In this June 29, 2017, file photo, containers are piled up at a terminal at the Jawaharlal Nehru Port Trust in Mumbai, India. (AP Photo/Rajanish Kakade, File)

Tomorrow, the Senate Finance Committee will hold hearings on updating the Generalized System of Preferences (GSP). It is a “trade as aid” tariff preference for developing countries, but the program expired in 2020. 

The hearings are clearly meant to whip up support for its renewal. But they are probably not worth the candle unless Congress takes a new approach to GSP’s conditionality. 

GSP renewal bills have called for strict language on getting “beneficiary” countries to comply with labor and environmental standards. But the program is at risk of disuse and isn’t the source of leverage it once was. 

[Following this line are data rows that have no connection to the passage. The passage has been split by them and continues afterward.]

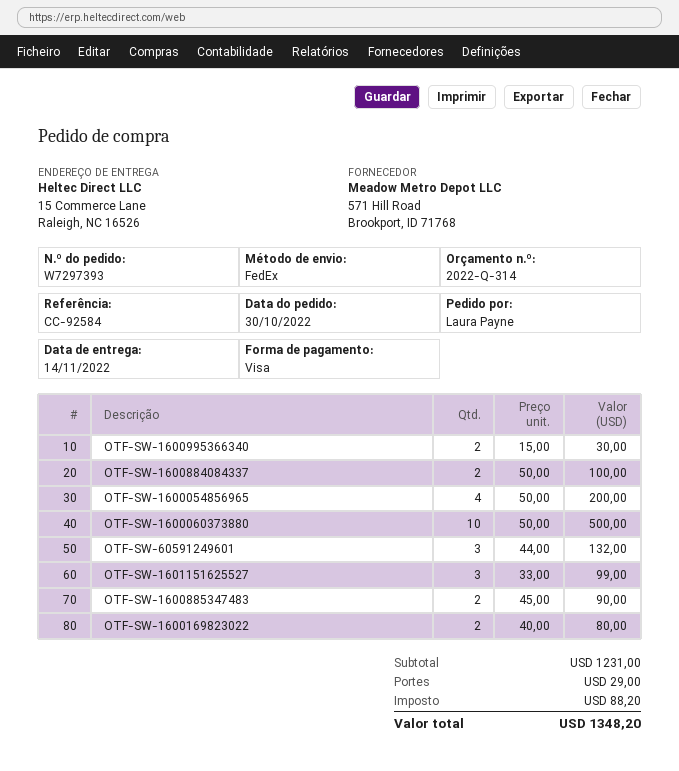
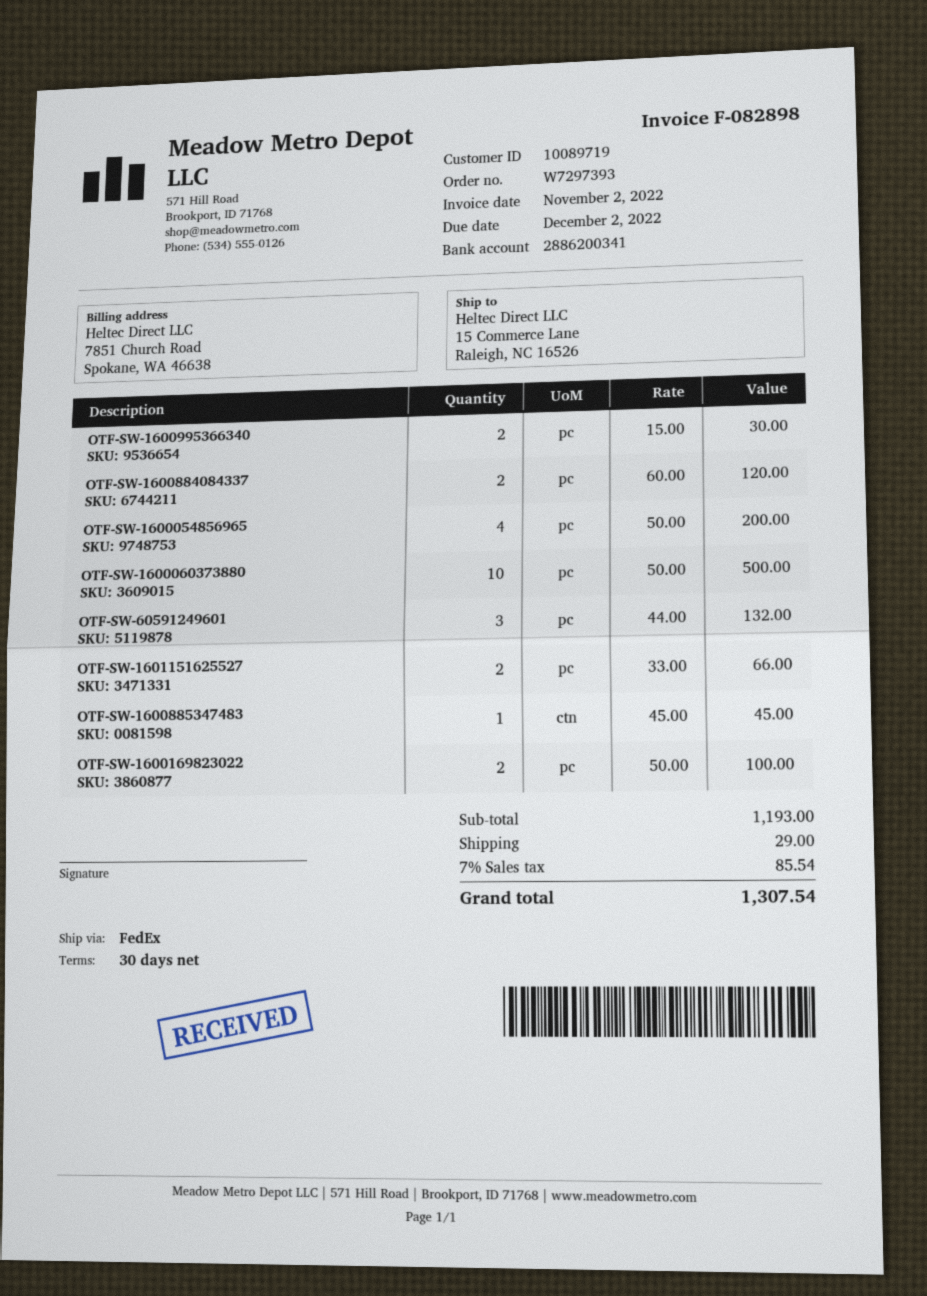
OTF-SW-1600884084337: 2 x 50.00 = 100.00 -> 2 x 60.00 = 120.00
OTF-SW-1601151625527: 3 x 33.00 = 99.00 -> 2 x 33.00 = 66.00
OTF-SW-1600885347483: 2 x 45.00 = 90.00 -> 1 x 45.00 = 45.00
OTF-SW-1600169823022: 2 x 40.00 = 80.00 -> 2 x 50.00 = 100.00
subtotal: 1231.00 -> 1193.00
tax: 88.20 -> 85.54
total: 1348.20 -> 1307.54

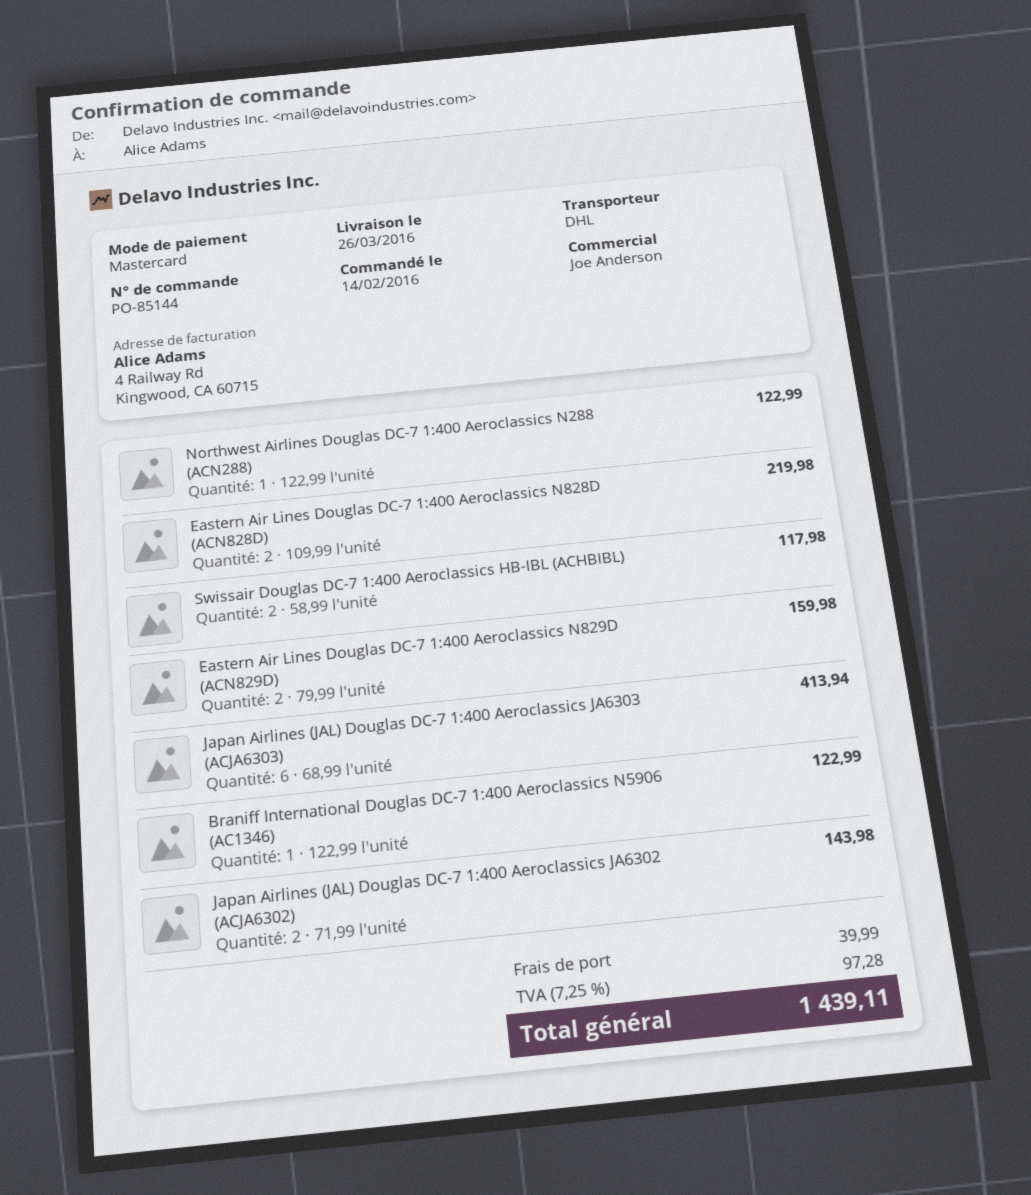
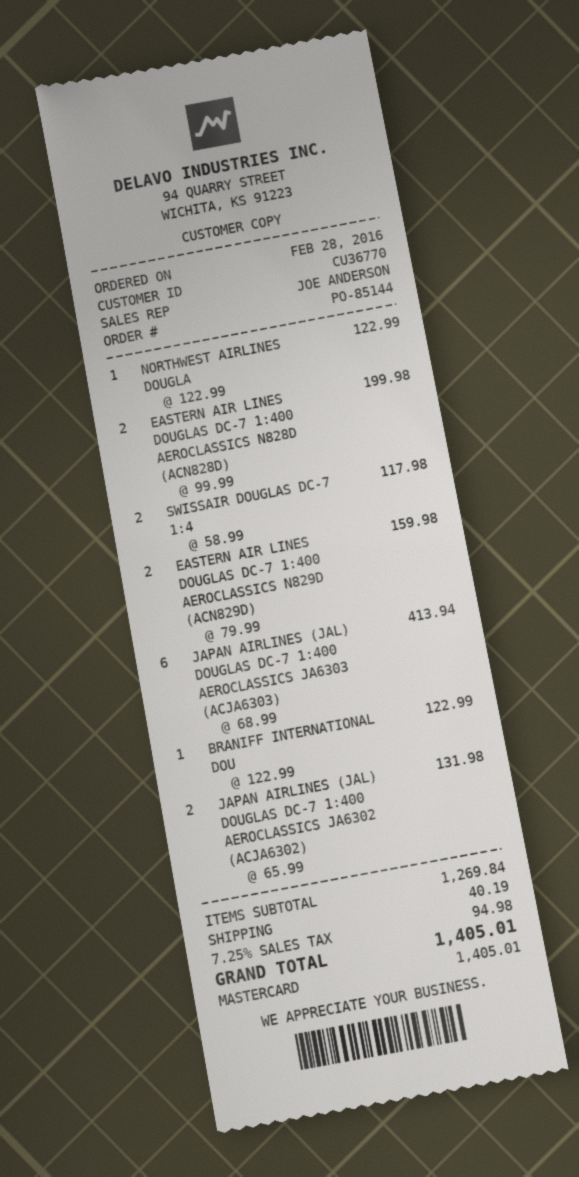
order date: 2016-02-14 -> 2016-02-28
Eastern Air Lines Douglas DC-7 1:400 Aeroclassics N828D (ACN828D): 2 x 109.99 = 219.98 -> 2 x 99.99 = 199.98
Japan Airlines (JAL) Douglas DC-7 1:400 Aeroclassics JA6302 (ACJA6302): 2 x 71.99 = 143.98 -> 2 x 65.99 = 131.98
shipping: 39.99 -> 40.19
tax: 7.25% = 97.28 -> 7.25% = 94.98
total: 1439.11 -> 1405.01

To encourage beneficiaries to improve labor and environmental standards, the legislation should allow firm- and industry-level reviews to supplement country-wide assessments. Such an approach would “pull” labor and environmental standards higher, rather than “push” developing countries out of the program entirely. This would help keep GSP from sliding into irrelevance. 

GSP was included in the 1974 Trade Act and launched in 1976. The program extends tariff-free access to 3,500 goods imported from designated developing countries. This isn’t a free lunch, however. GSP comes with conditions. The most politically salient of the 15 “eligibility” criteria concerns labor and environmental standards. 


Over the past few years, Congress has taken up several GSP renewal bills, like the Generalized System of Preferences and Miscellaneous Tariff Bill Modernization Act of 2021 and the American Worker and Trade Competitiveness Act. One of the main points of emphasis has been to insist on “effective” implementation and enforcement of labor and environmental standards, which sets a higher bar than the phrase “taking steps to” implement or enforce found in previous legislation, for example. 

Adding this tougher language requires new thinking on how to conduct reviews of beneficiaries’ compliance. Otherwise, foreign exporters will abandon GSP.   

GSP is already underutilized, and more conditions will make things worse. Average utilization on a country-product-year basis is only 60 percent. For some of the poorest beneficiaries, like Ghana, Lesotho and Sierra Leone, it’s just 27 percent38 percent and 36 percent respectively.  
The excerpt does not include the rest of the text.